What if there are pets in an Ebola patient’s home?
The public should work with veterinarians to evaluate the risk of pets being exposed to the virus in close contact or exposure to blood or body fluids from Ebola patients. Based on this evaluation, it can determine how pets should be handled. Meanwhile, to check pets such as dogs or cats for Ebola infection if there is no exposure from someone infected with Ebola, it is not necessary. Especially if pets do not interact with sufferers or the Ebola virus.
Should you be careful when having a premate pet?
Yes, one of them is a monkey that is at risk of infecting Ebola. Symptoms of Ebola infection in monkeys include fever, decreased appetite and sudden death. Monkeys should not be allowed to have contact with anyone who can spread Ebola. However, until now this article has been written in several zoos in Indonesia, nor have monkeys infected with ebola been found in special pets.
Can bats spread Ebola?
Fruit bats in Africa are thought to be natural reservoirs that can spread Ebola, although you should be aware that bats are known to carry rabies and other diseases. To reduce the risk of disease transmission, never try to touch either a live or dead bat directly.
Can non-mammals (birds, reptiles, amphibians, or fish) spread Ebola?
There is currently no evidence that the Ebola virus can infect non-mammals such as domestic animals including birds, reptiles, amphibians, or fish. No Ebola virus was detected in the non-mammalian species collected in the Ebola outbreak in Africa.
Are there any animals that should be avoided when under active surveillance (suspected of being attacked) Ebola?
The risk of transmission to animals is low in Ebola, the potential for transmission to animals cannot be completely blamed. However, people who are under active surveillance (suspected of being attacked) should avoid direct contact with dogs, cats, livestock (eg pigs, cattle, sheep and goats), and other mammals, to prevent possible transmission of Ebola to animals.

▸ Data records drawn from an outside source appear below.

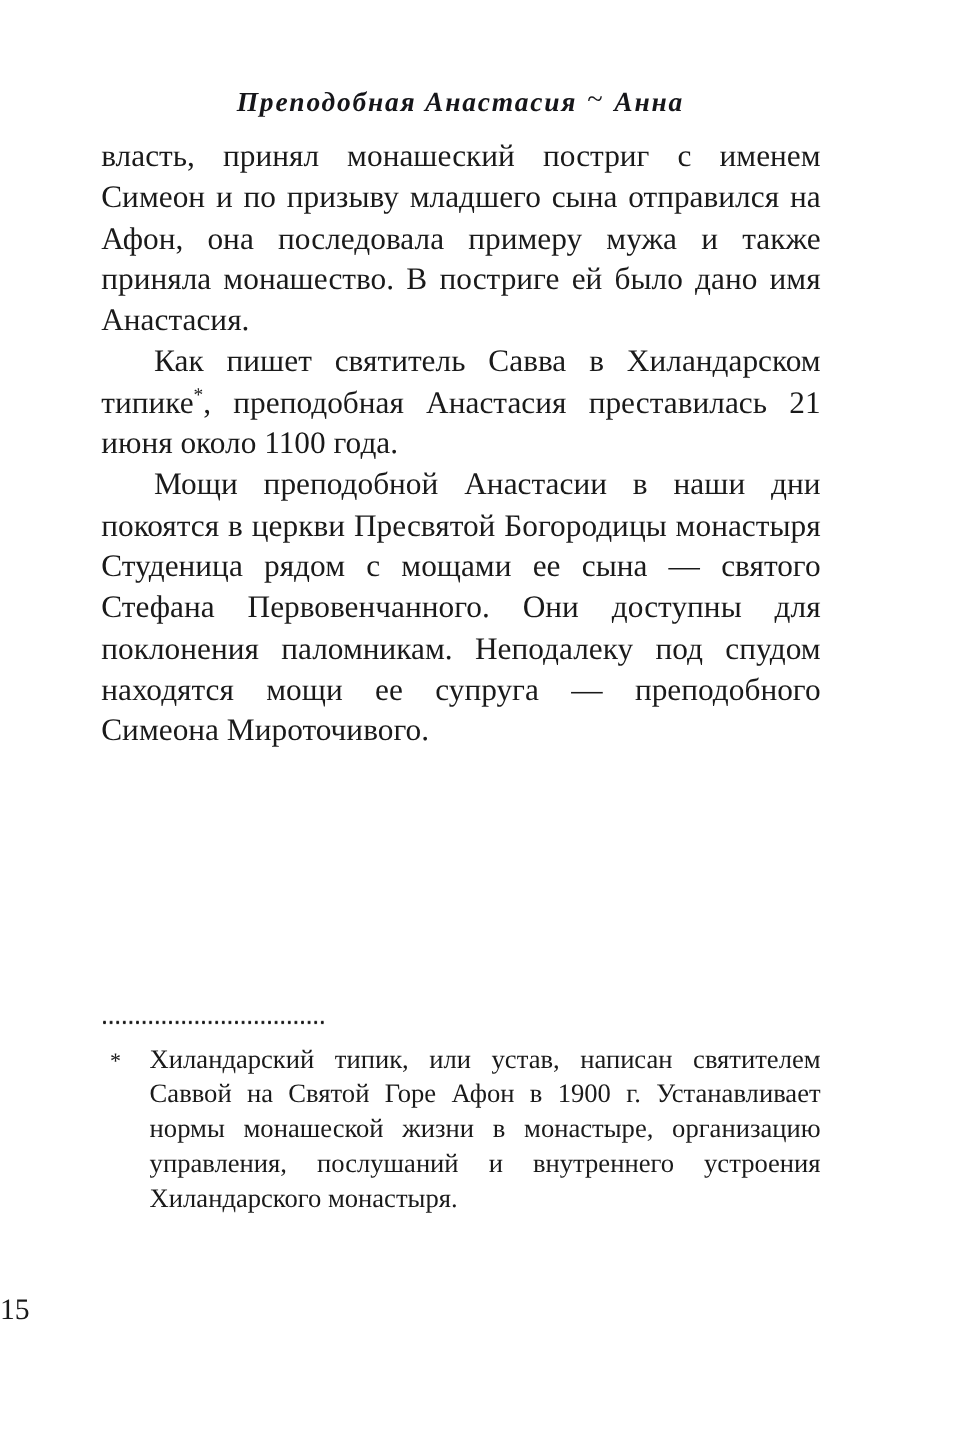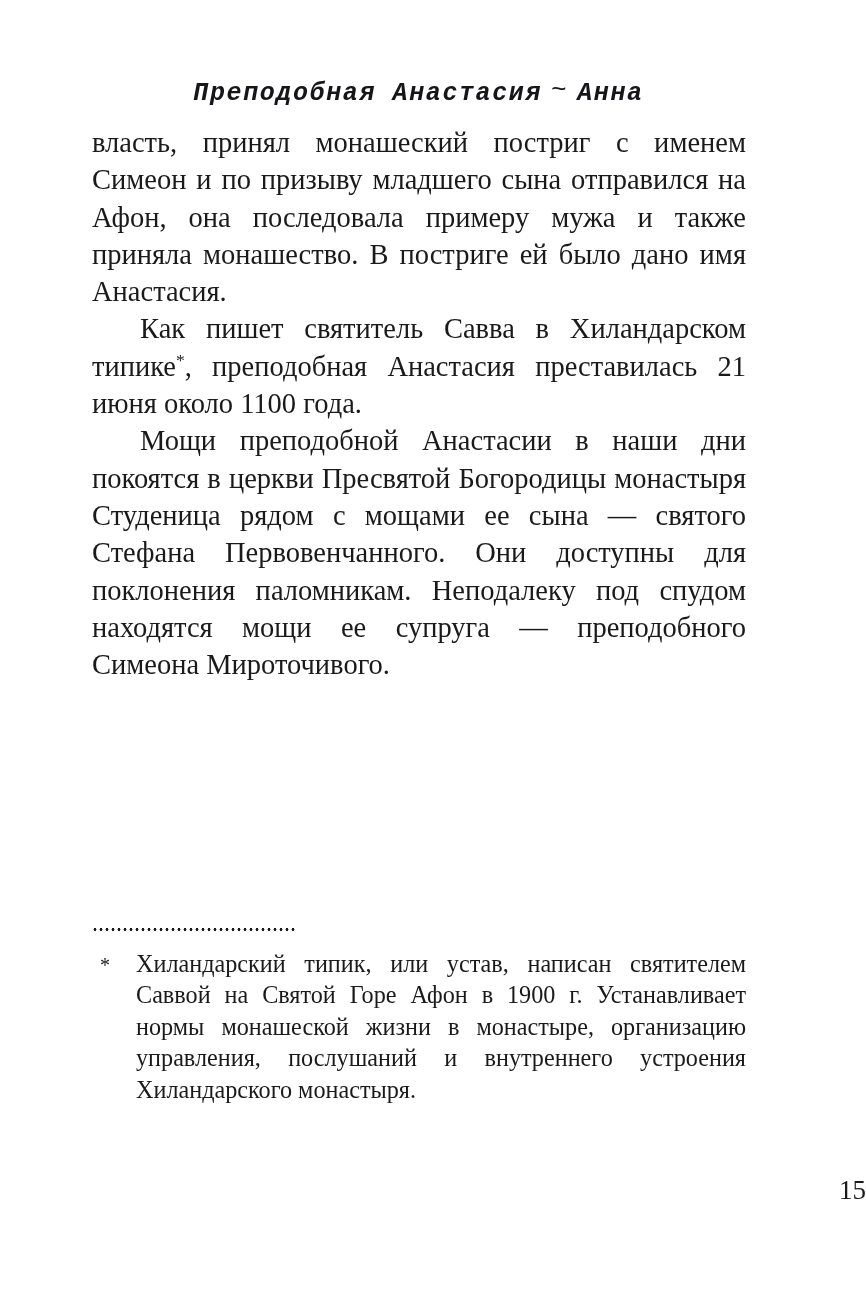--- a/index.html
+++ b/index.html
@@ -30,7 +30,7 @@
     left: 92px;
     width: 653px;
     text-align: center;
-    font-family: Liberation Mono, monospace;
+    font-family: Liberation Serif, serif;
     font-style: italic;
     font-weight: 700;
     font-size: 25px;

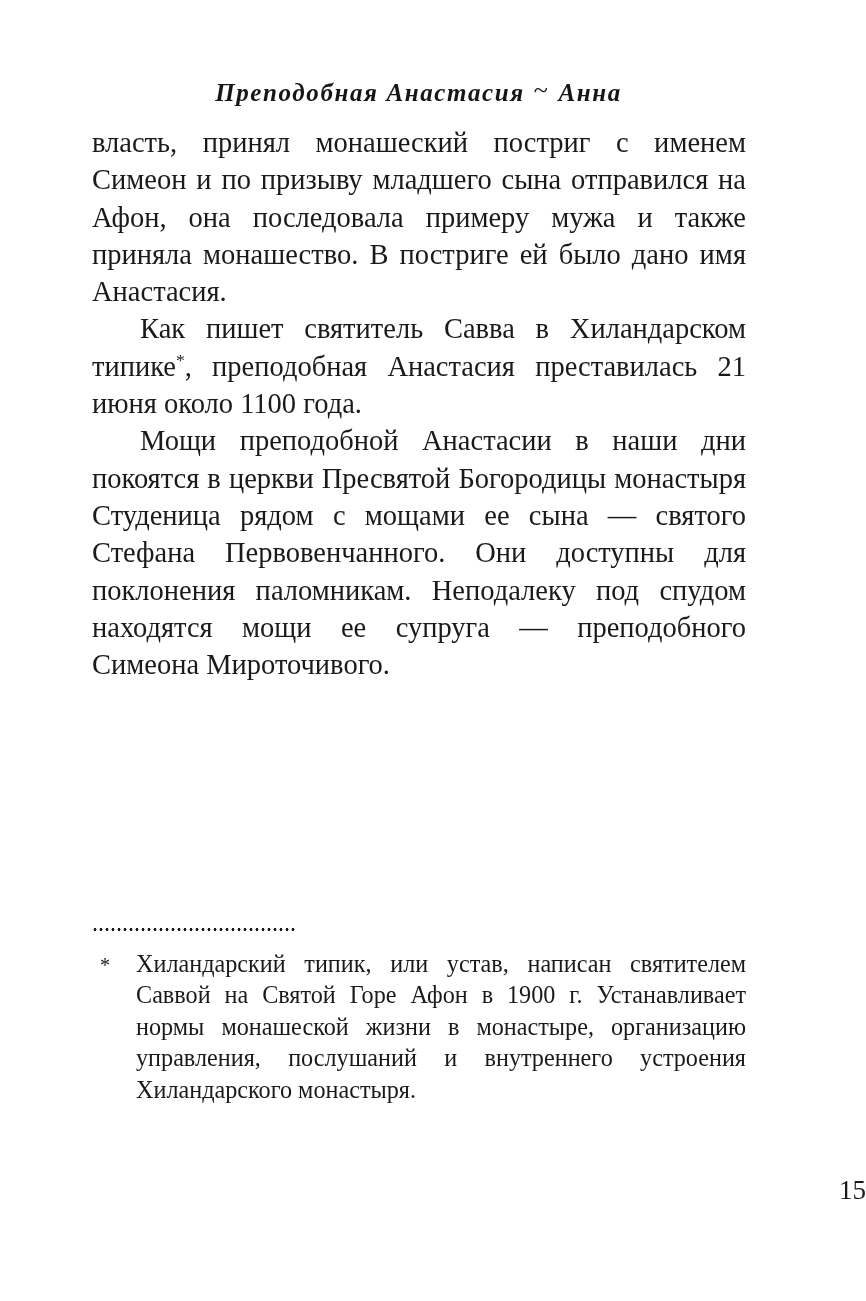--- a/index.html
+++ b/index.html
@@ -118,7 +118,7 @@
     top: 1175px;
     left: 0;
     width: 866px;
-    text-align: right;
+    text-align: left;
     font-size: 27px;
     color: #1a1a1a;
   }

What should I do if I have a pet and am under active supervision of Ebola?
If you become ill with fever or symptoms include severe headache, fatigue, muscle pain, vomiting, diarrhea, abdominal pain, or bruising or even bleeding not known to be associated with an existing medical diagnosis, take the following measures:
- Stop all direct contact with other people and avoid all interactions with pets, handling, kissing, sharing food, or allowing pets to lick you.
- Call a medical care facility immediately, the first indication of illness such as a higher body temperature.

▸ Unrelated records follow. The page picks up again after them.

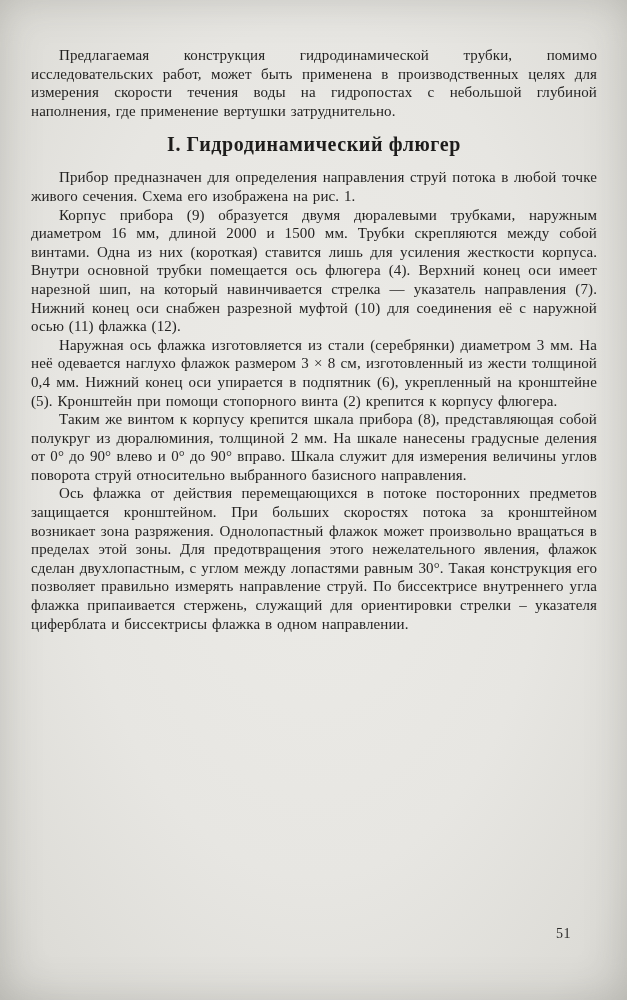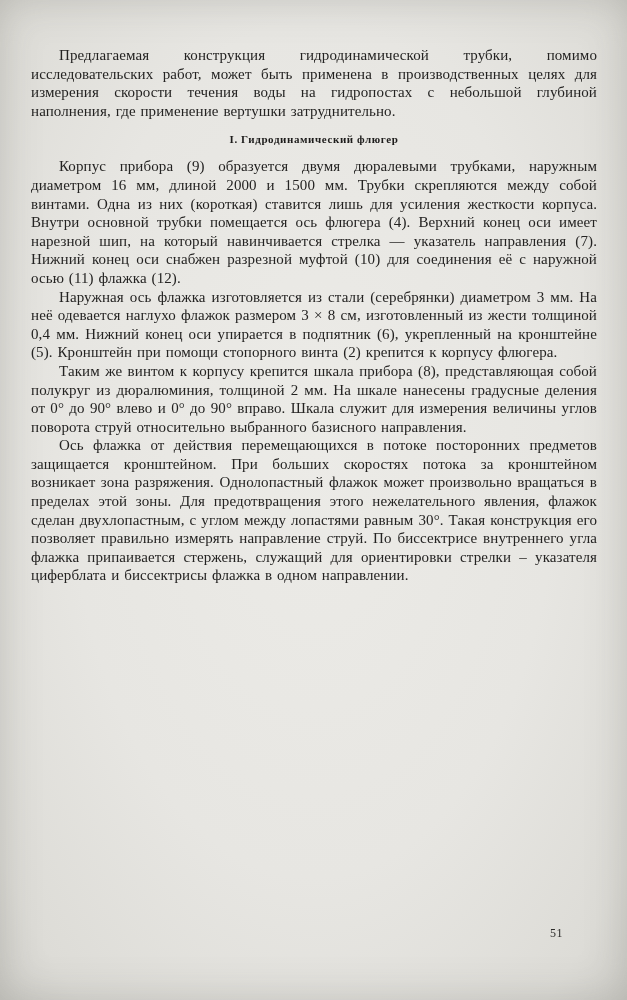--- a/index.html
+++ b/index.html
@@ -40,7 +40,7 @@
   }
   .section-heading {
     margin: 13px 0 12px 0;
-    font-size: 11px;
+    font-size: 20px;
     font-weight: bold;
     text-align: center;
     letter-spacing: 0.6px;

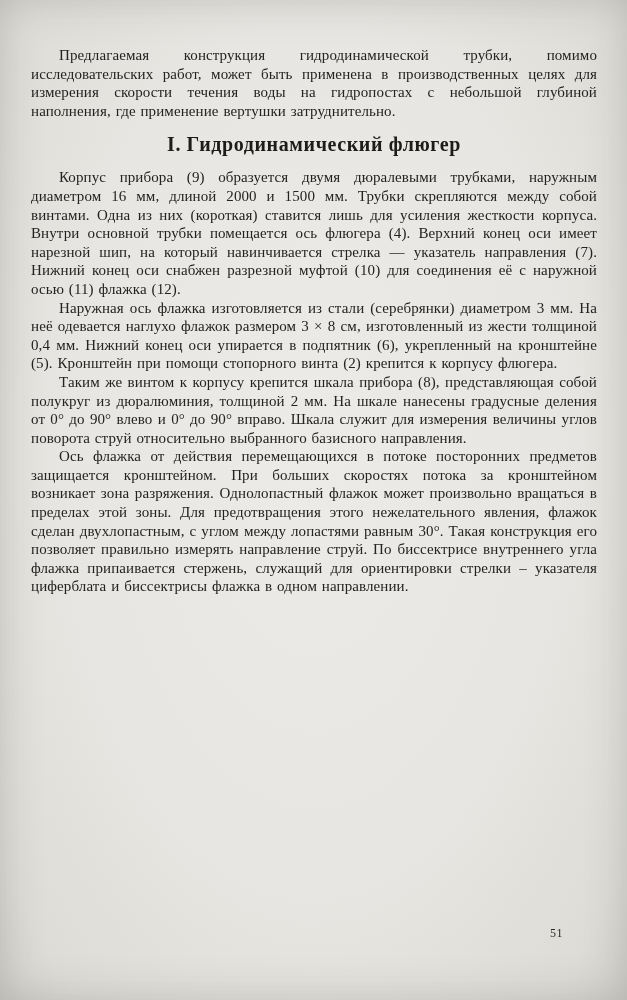--- a/index.html
+++ b/index.html
@@ -65,6 +65,7 @@
 
     <h2 class="section-heading">I. Гидродинамический флюгер</h2>
 
+    <p>Прибор предназначен для определения направления струй потока в любой точке живого сечения. Схема его изображена на рис. 1.</p>
 
     <p>Корпус прибора (9) образуется двумя дюралевыми трубками, наружным диаметром 16 мм, длиной 2000 и 1500 мм. Трубки скрепляются между собой винтами. Одна из них (короткая) ставится лишь для усиления жесткости корпуса. Внутри основной трубки помещается ось флюгера (4). Верхний конец оси имеет нарезной шип, на который навинчивается стрелка — указатель направления (7). Нижний конец оси снабжен разрезной муфтой (10) для соединения её с наружной осью (11) флажка (12).</p>
 

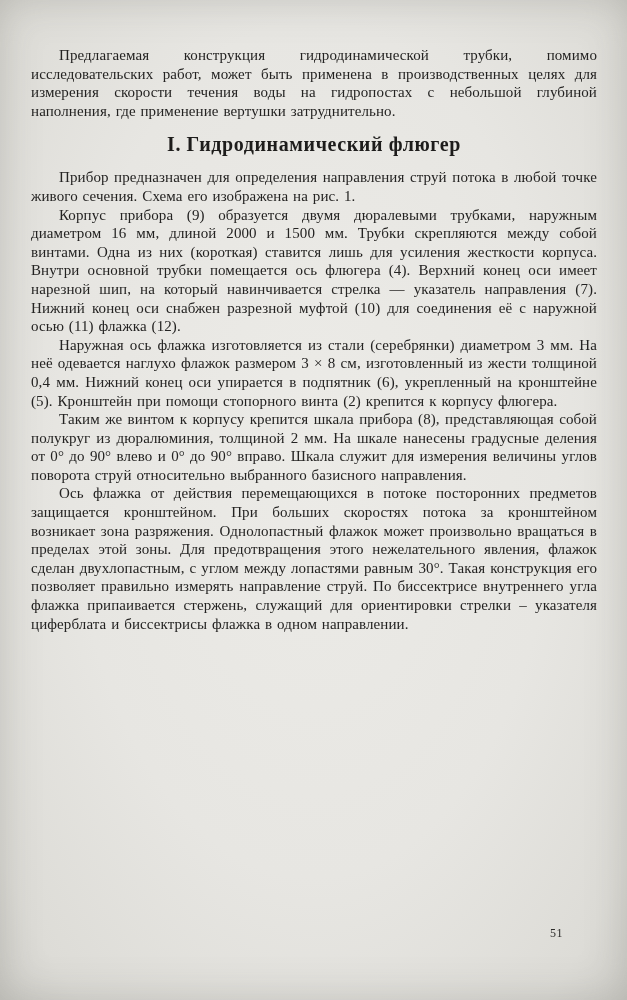--- a/index.html
+++ b/index.html
@@ -48,9 +48,9 @@
   }
   .page-number {
     position: absolute;
-    right: 64px;
+    right: 56px;
     top: 926px;
-    font-size: 12px;
+    font-size: 14px;
     color: #2c2b29;
     letter-spacing: 0.5px;
   }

- Be prepared to provide health professionals with details that include any pets you may have contact with. A veterinarian will determine if your pet is at risk of exposure to Ebola and how to care for the pet.
- Keep people and animals away from the blood or body fluids of people with ebola. If an Ebola sufferer has pets it should be placed in a chest, bathroom, or bedroom with food and water to keep the pet safe. If possible, other people in your household should handle the pet while ensuring that it is safely separated from you.
Meanwhile, if it is found that a pet has been exposed to the Ebola virus and needs to be kept in a place, the pet will be removed from the house and treated in a special quarantine facility for a minimum of 21 days. Depending on the situation, testing for the Ebola virus may be carried out. Once the vet determines that the pet is not at risk of becoming infected with Ebola, the pet will be released from special quarantine and return to its owner. Provided that once the pet is released from quarantine, the pet does not pose a risk to other people or animals. In fact, no restrictions are required on the activities of pets once released from quarantine if they are not infected with Ebola.